# Do You Need A Hunters Safety Card?????



## Critter (Mar 20, 2010)

Just ran across this for those who may need a hunters safety course before the draws start. 





__





Hunter Education


The Utah Hunter Education Program helps you learn essential safety skills and develop practical techniques useful for hunting.




wildlife.utah.gov


----------



## taxidermist (Sep 11, 2007)

good info Critter.


----------



## RandomElk16 (Sep 17, 2013)

Did anyone do the Virtual Field Day?


----------



## JuddCT (Sep 7, 2007)

I helped my son with the virtual field day and it was a blast. He has been shooting for a while so that was the easy part. I’m glad they allowed for something like this as it was a cool experience for us to go and do it ourselves.

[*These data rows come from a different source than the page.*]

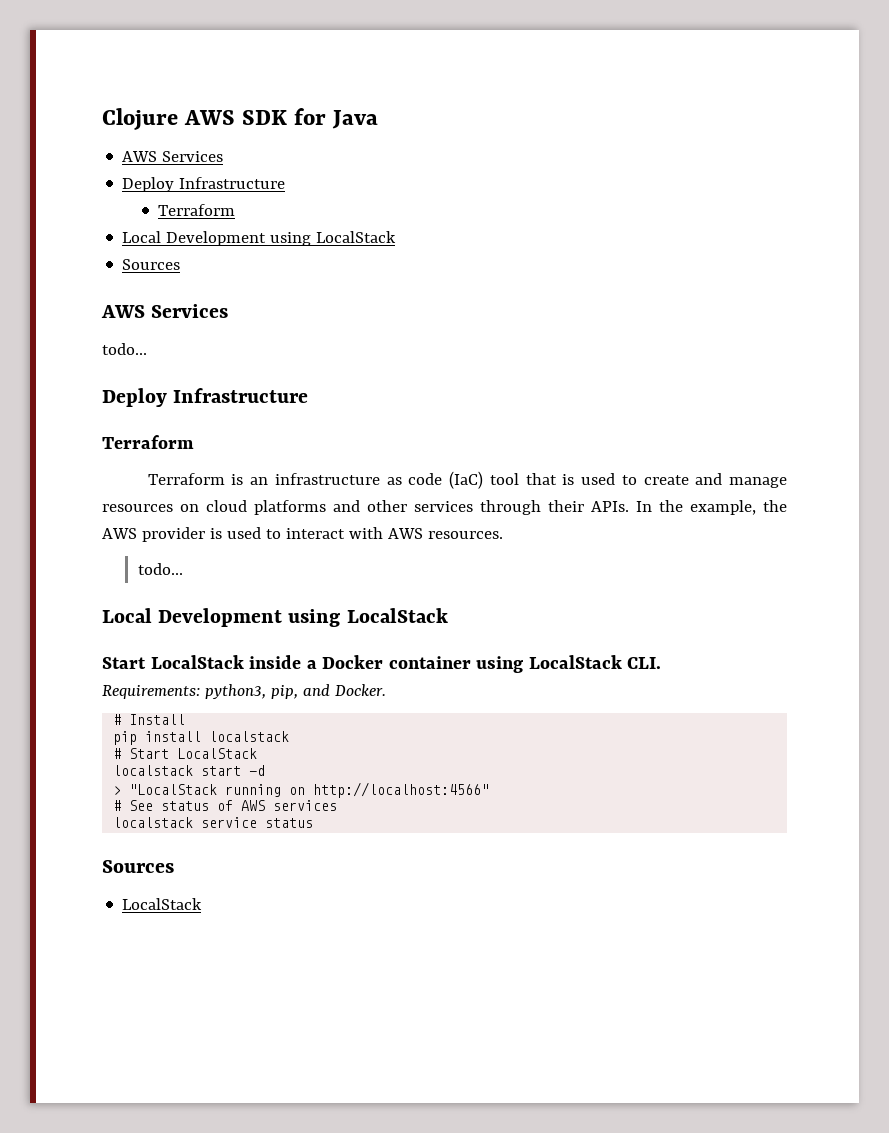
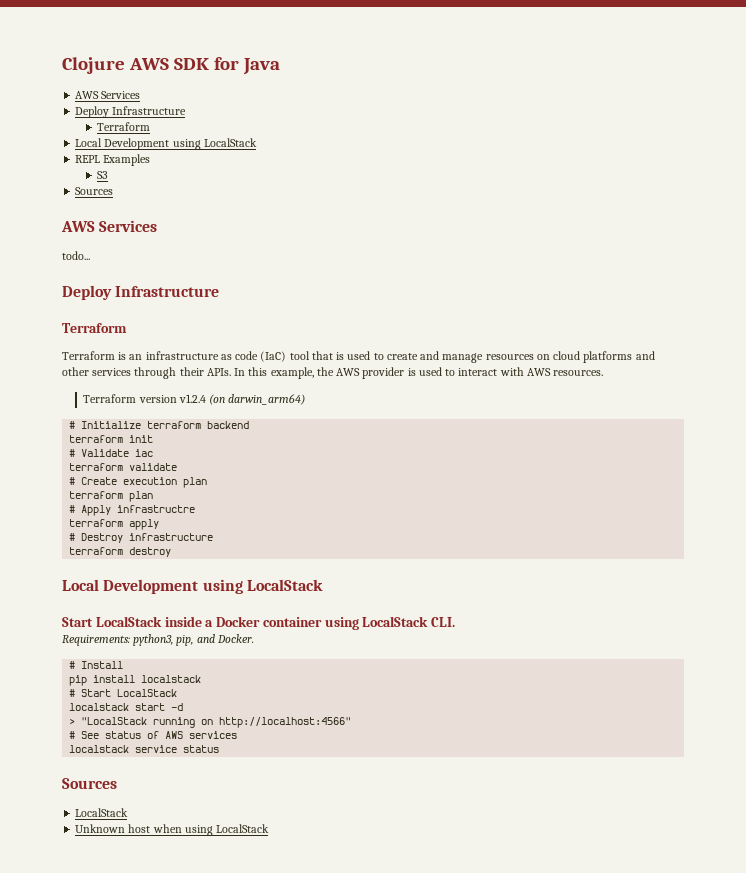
(397, 237) none -> [75,154,151,166] [96,171,108,179] // REPL Examples // S3
[659,500,683,512] the -> [248,367,268,376] this
[137,563,183,575] todo... -> [83,394,306,405] [69,421,250,429] [69,435,154,443] [69,449,154,457] [69,463,178,471] [69,477,208,488] [69,491,154,502] [69,505,196,516] [69,519,160,530] [69,533,214,543] [69,547,172,557] Terraform version v1.2.4 (on darwin_arm64) // # Initialize terraform backend // terraform init // # Validate iac // terraform validate // # Create execution plan // terraform plan // # Apply infrastructre // terraform apply // # Destroy infrastructure // terraform destroy
(203, 904) none -> [75,824,270,836] // Unknown host when using LocalStack

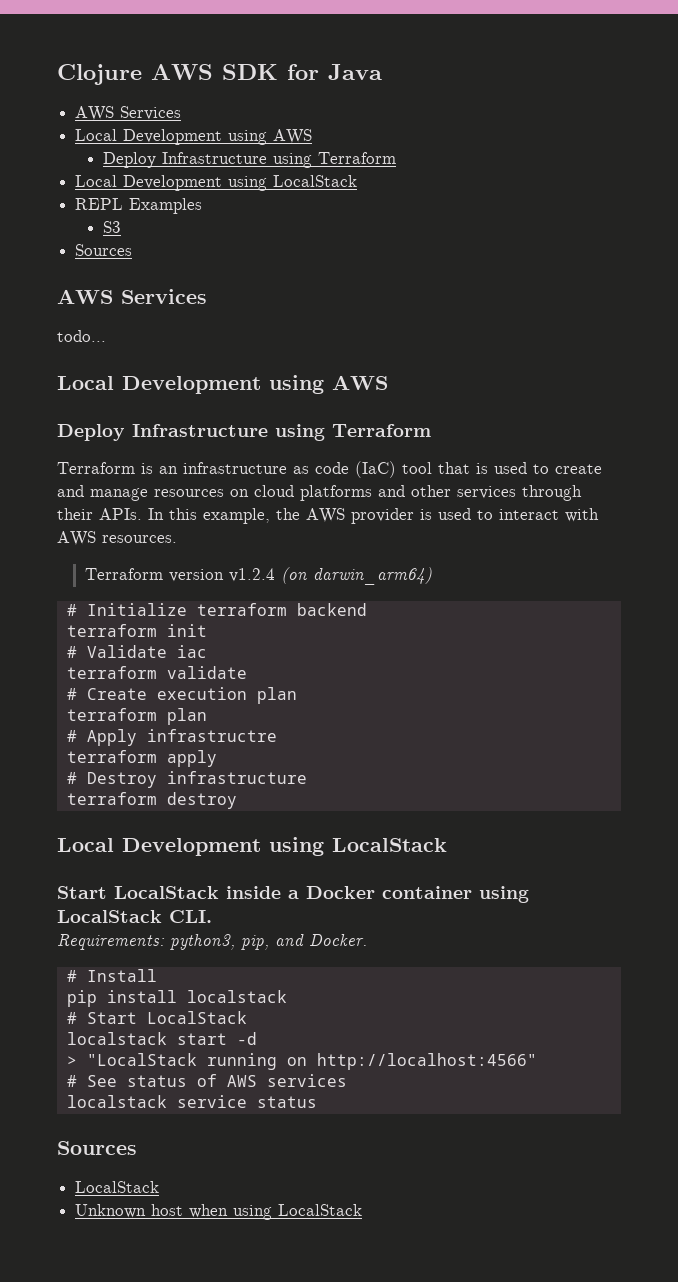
[75,106,187,118] // Deploy Infrastructure // -> [75,129,313,145] [102,152,312,168] // Local Development using AWS // Deploy Infrastructure using
[62,285,220,300] // Deploy Infrastructure // -> [57,375,388,394] [57,424,325,441] // Local Development using AWS // Deploy Infrastructure using

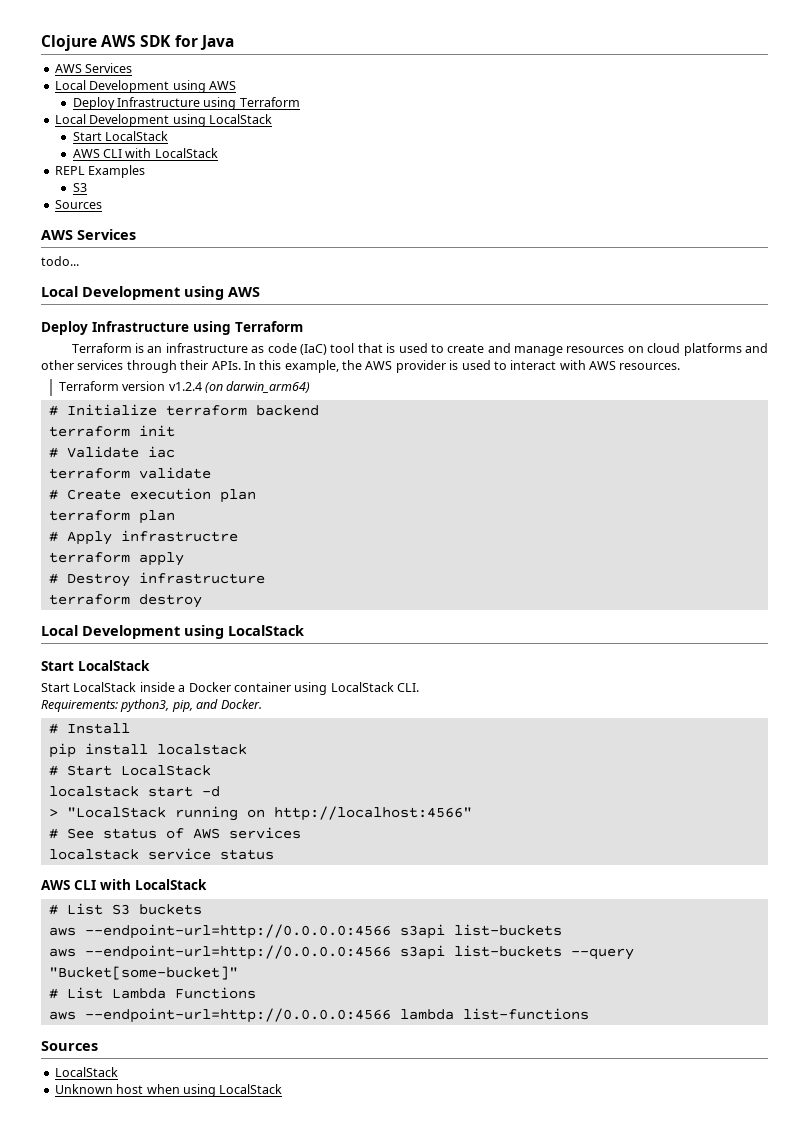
(358, 181) none -> [72,131,168,141] [72,148,218,158] // Start LocalStack // AWS CLI with LocalStack
(219, 892) none -> [41,682,137,692] // Start LocalStack
(317, 1102) none -> [41,879,207,890] [48,903,202,915] [48,924,562,939] [48,945,634,960] [48,966,238,980] [48,987,256,999] [48,1008,589,1023] // AWS CLI with LocalStack // # List S3 buckets // aws --endpoint-url=http://0.0.0.0:4566 s3api list-buckets // aws --endpoint-url=http://0.0.0.0:4566 s3api list-buckets --query "Bucket[some-bucket]" // # List Lambda Functions // aws --endpoint-url=http://0.0.0.0:4566 lambda list-functions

Sent from my iPhone using Tapatalk


----------



## DreadedBowHunter (Sep 22, 2021)

My dad says he’s too old so he quit. No deer or elk tags no more. He says he ain’t climbing mountains for deer from now on. 🤷🏼‍♂️ He bought a new 5th wheel and it’s too nice to drag onto the field. 🤦🏼‍♂️


----------



## RandomElk16 (Sep 17, 2013)

JuddCT said:


> I helped my son with the virtual field day and it was a blast. He has been shooting for a while so that was the easy part. I’m glad they allowed for something like this as it was a cool experience for us to go and do it ourselves.
> 
> 
> Sent from my iPhone using Tapatalk


Awesome to hear. We just signed up. 

Was there a final exam? It said something about that - was wondering how difficult and what to prepare!


----------



## JuddCT (Sep 7, 2007)

The exam was also online through zoom. We did the online certificate/study which was also good.


Sent from my iPhone using Tapatalk


----------



## RandomElk16 (Sep 17, 2013)

JuddCT said:


> The exam was also online through zoom. We did the online certificate/study which was also good.
> 
> 
> Sent from my iPhone using Tapatalk


That's what we did, and signed up to the virtual for the zoom. Just was trying to get a feel for the exam length/difficulty to prepare her. Been a couple weeks since the online portion, and a REAL long time since I did hunter ed lol.


----------